TIDMWCH
RNS Number : 4472U
Wilmcote Holdings PLC
25 November 2019
This announcement contains inside information.
This announcement is not for release, publication or
distribution, directly or indirectly, in or into the United States,
any Member State of the European Economic Area (other than the
United Kingdom), Australia, Canada, Japan, South Africa or New
Zealand or any jurisdiction where to do so might constitute a
violation of local securities laws or regulations.
Wilmcote Holdings plc
Notice of Annual General Meeting & Proposed Open Offer
London, 25 November 2019 - Wilmcote Holdings plc ("Wilmcote" or
the "Company") announces the publication of its notice of Annual
General Meeting and a proposed Open Offer available to all existing
holders of ordinary shares in the Company on the register of
members at the record date (excluding overseas shareholders in a
restricted jurisdiction) ("Qualifying Shareholders").
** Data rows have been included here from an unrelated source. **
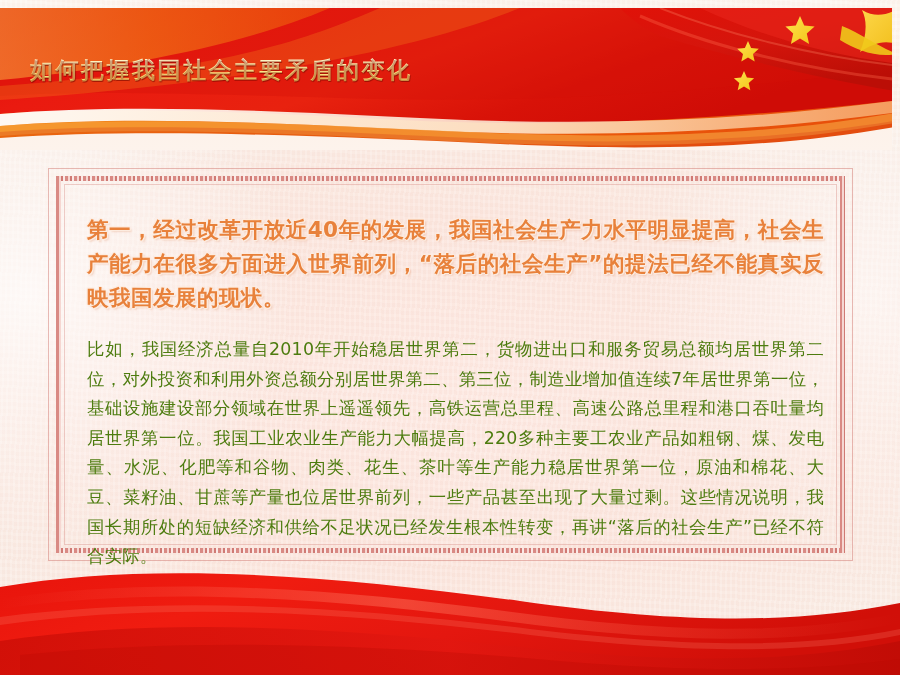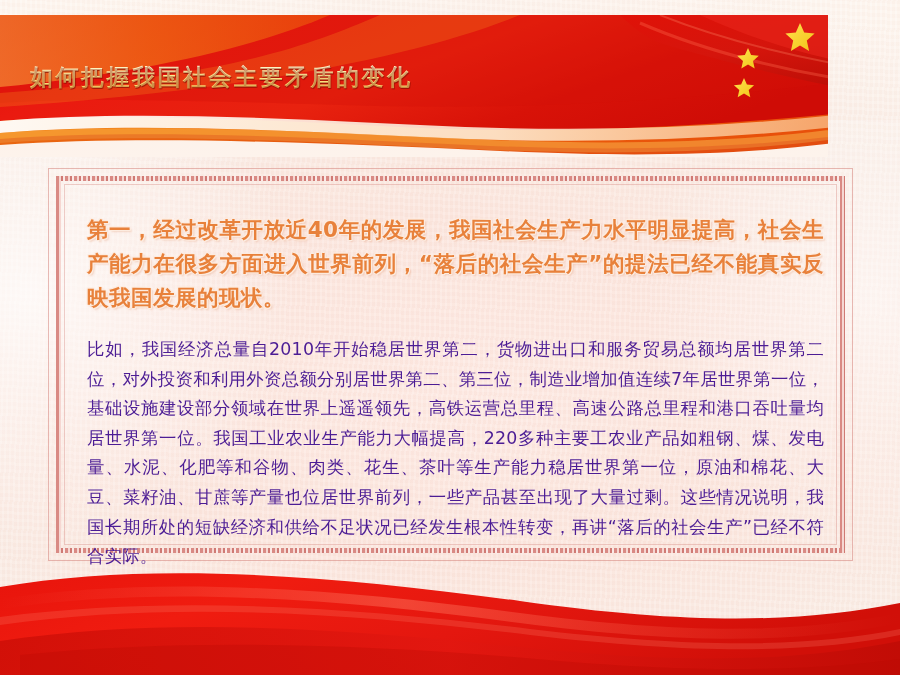--- a/index.html
+++ b/index.html
@@ -44,22 +44,22 @@
   .paper-soft-right {
     position: absolute;
     right: 0; top: 120px;
     width: 260px; height: 440px;
     background: radial-gradient(ellipse at 90% 40%, rgba(255,255,255,.55), rgba(255,255,255,0) 70%);
   }
 
   
   .header {
     position: absolute;
-    top: 15px; left: 0;
-    width: 828px;
+    top: 8px; left: 0;
+    width: 892px;
     height: 142px;
     overflow: hidden;
   }
   .header-svg { display: block; width: 900px; height: 142px; }
 
   .header-title {
     position: absolute;
     left: 30px;
     top: 47px;
     font-size: 23px;
@@ -137,21 +137,21 @@
       -1px -1px 0 #fdece0,
        2px 2px 2px rgba(225,150,110,.35);
     font-family: "DejaVu Sans", "Liberation Sans", sans-serif;
     text-align: justify;
   }
 
   .body-text {
     margin: 20px 0 0 0;
     font-size: 17.4px;
     line-height: 29.6px;
-    color: #4c1d95;
+    color: #4d7c0f;
     letter-spacing: .2px;
     text-align: justify;
     font-family: "DejaVu Sans", "Liberation Sans", sans-serif;
   }
 
   
   .footer-wave {
     position: absolute;
     left: 0;
     bottom: 0;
The Annual General Meeting is to be held at the offices of
Travers Smith LLP, 10 Snow Hill, London EC1A 2AL on 12 December
2019 at 11.00 a.m.
The circular relating to the proposed Open Offer and which
contains notice of the Annual General Meeting (the "Circular"),
Form of Proxy and Open Offer Application Form are available on the
'Shareholder Documents' page of the Company's website at
www.wilmcoteplc.com.
Capitalised terms used and not otherwise defined in this
announcement shall have the same meaning as in the Circular.
The Circular includes details of an Open Offer being made to
Qualifying Shareholders on the register as at the Record Date of
close of business on 22 November 2019, for up to 650,000,000 New
Ordinary Shares at GBP0.01 per Open Offer Share, raising gross
proceeds of up to GBP6.5 million, on the basis of:
31.199996 New Ordinary Shares for every 1 Existing Ordinary
Share
Qualifying Shareholders are also being given the opportunity,
provided that they take up their Open Offer Entitlements in full,
to apply for additional New Ordinary Shares through an Excess
Application Facility.
Application will be made for the New Ordinary Shares to be
admitted to trading on AIM ("Admission"), and it is expected that
Admission will become effective and that dealings will commence in
the New Ordinary Shares at 8.00 a.m. on 13 December 2019.
Following the issue of the New Ordinary Shares (assuming full
take-up under the Open Offer), the enlarged ordinary share capital
of the Company will be 670,833,336 Ordinary Shares.
REASONS FOR FUNDRAISE
Wilmcote was established (and was admitted to trading on AIM)
with the objective of creating value for its investors through the
acquisition and subsequent development of target businesses, to
date considering opportunities in the downstream and specialty
chemicals sector.
Over the last two years, the Company has reviewed and engaged
with a substantial number of potential acquisition opportunities in
the specialty chemicals sector, including businesses with links to
the construction, building products and broader industrial sectors.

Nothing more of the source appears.